WHAT TO DO — Copy all entries without alteration and skip the pictures they hold.

Content revision data —
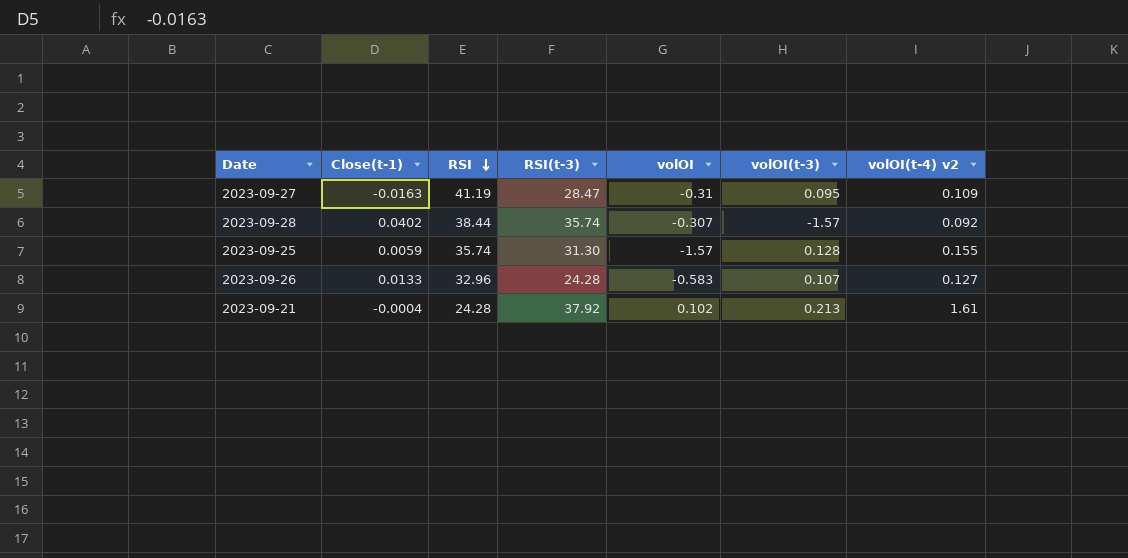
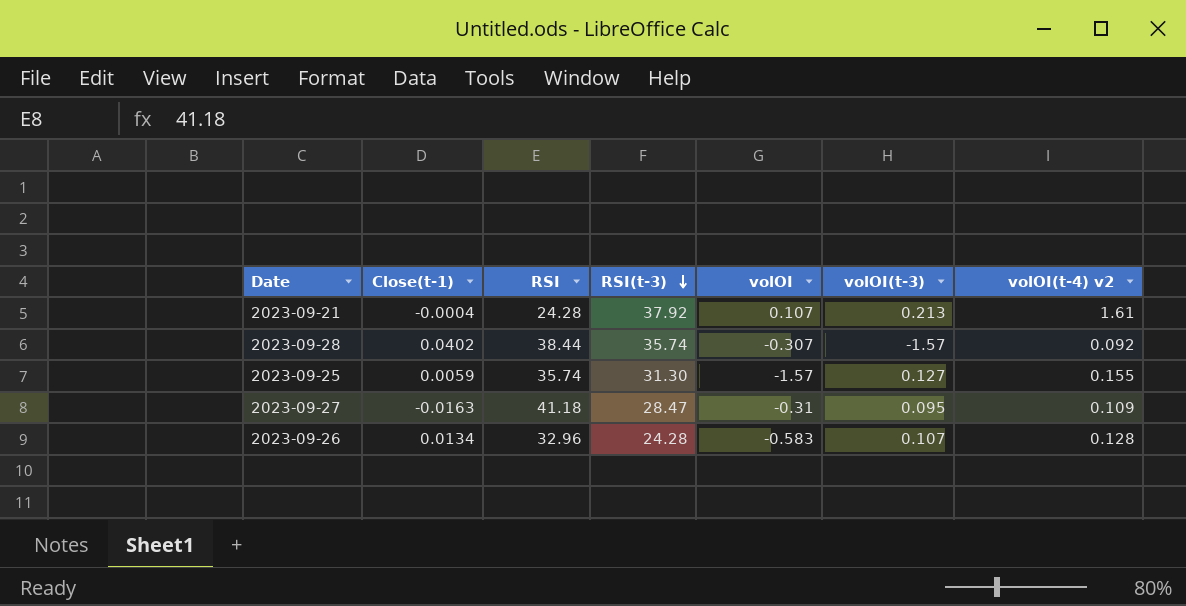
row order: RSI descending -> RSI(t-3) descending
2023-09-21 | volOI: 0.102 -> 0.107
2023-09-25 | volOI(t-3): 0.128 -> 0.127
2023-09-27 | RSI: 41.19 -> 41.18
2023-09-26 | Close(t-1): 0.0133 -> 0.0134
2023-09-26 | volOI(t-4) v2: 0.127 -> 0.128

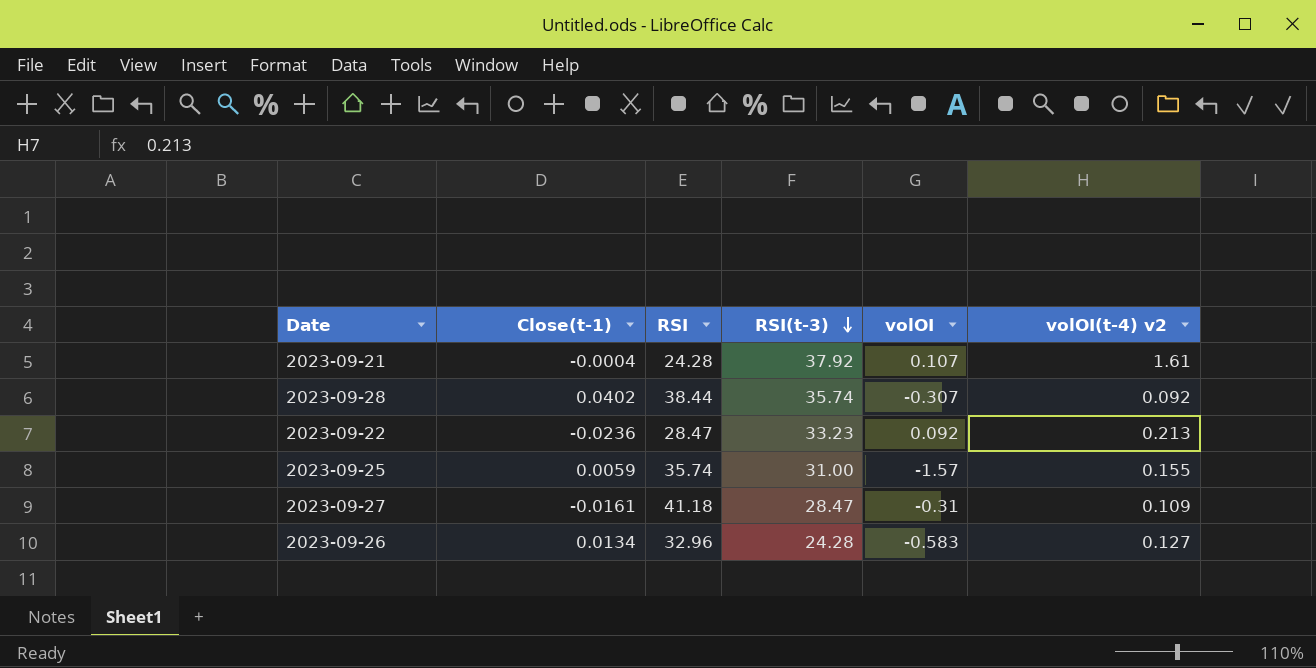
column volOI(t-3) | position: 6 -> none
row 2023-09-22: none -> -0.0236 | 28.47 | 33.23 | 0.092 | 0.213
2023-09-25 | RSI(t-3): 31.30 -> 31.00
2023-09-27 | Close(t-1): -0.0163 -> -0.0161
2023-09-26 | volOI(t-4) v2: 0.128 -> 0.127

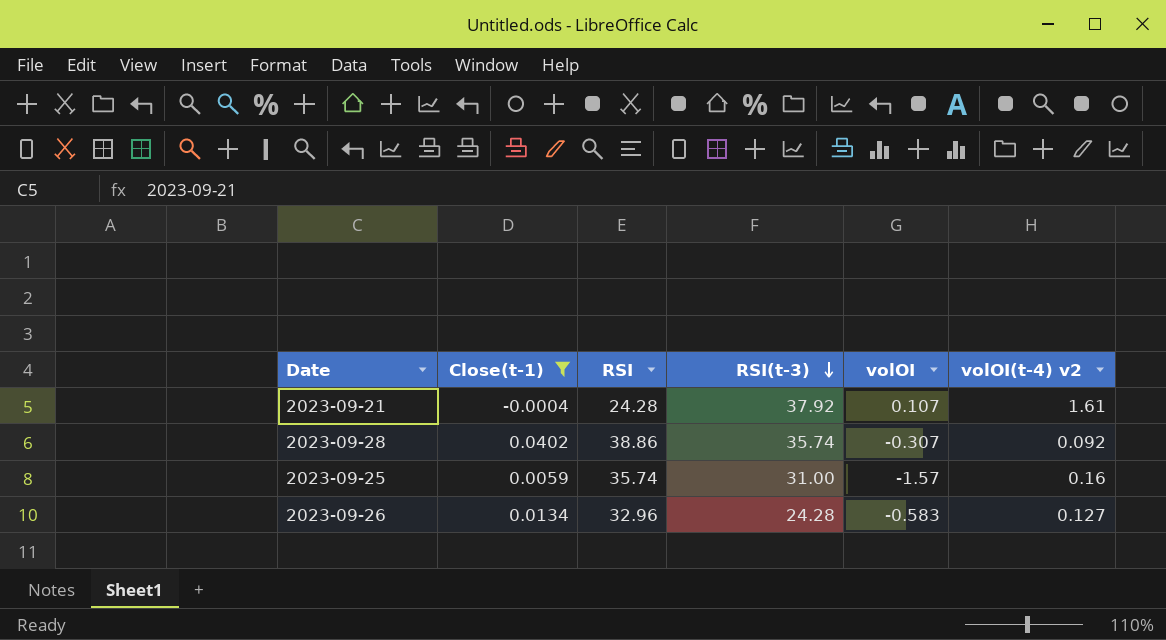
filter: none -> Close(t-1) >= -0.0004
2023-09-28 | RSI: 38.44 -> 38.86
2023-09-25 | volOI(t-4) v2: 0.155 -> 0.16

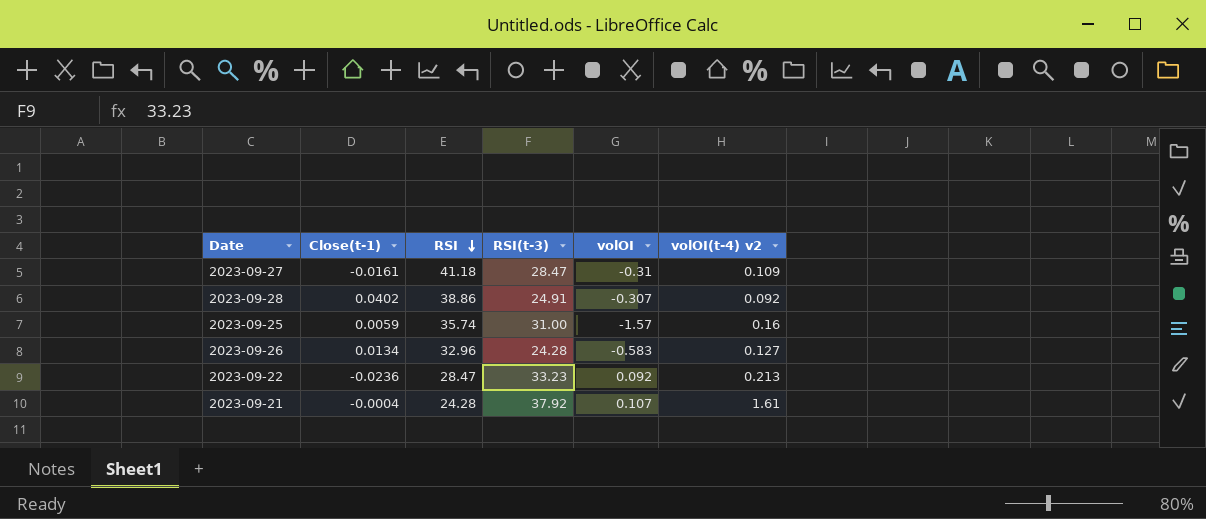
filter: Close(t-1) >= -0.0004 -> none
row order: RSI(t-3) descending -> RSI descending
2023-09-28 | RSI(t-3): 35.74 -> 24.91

SOLUTION —
row order: RSI descending -> RSI(t-3) descending
2023-09-21 | volOI: 0.102 -> 0.107
2023-09-25 | volOI(t-3): 0.128 -> 0.127
2023-09-27 | RSI: 41.19 -> 41.18
2023-09-26 | Close(t-1): 0.0133 -> 0.0134
2023-09-26 | volOI(t-4) v2: 0.127 -> 0.128

column volOI(t-3) | position: 6 -> none
row 2023-09-22: none -> -0.0236 | 28.47 | 33.23 | 0.092 | 0.213
2023-09-25 | RSI(t-3): 31.30 -> 31.00
2023-09-27 | Close(t-1): -0.0163 -> -0.0161
2023-09-26 | volOI(t-4) v2: 0.128 -> 0.127

filter: none -> Close(t-1) >= -0.0004
2023-09-28 | RSI: 38.44 -> 38.86
2023-09-25 | volOI(t-4) v2: 0.155 -> 0.16

filter: Close(t-1) >= -0.0004 -> none
row order: RSI(t-3) descending -> RSI descending
2023-09-28 | RSI(t-3): 35.74 -> 24.91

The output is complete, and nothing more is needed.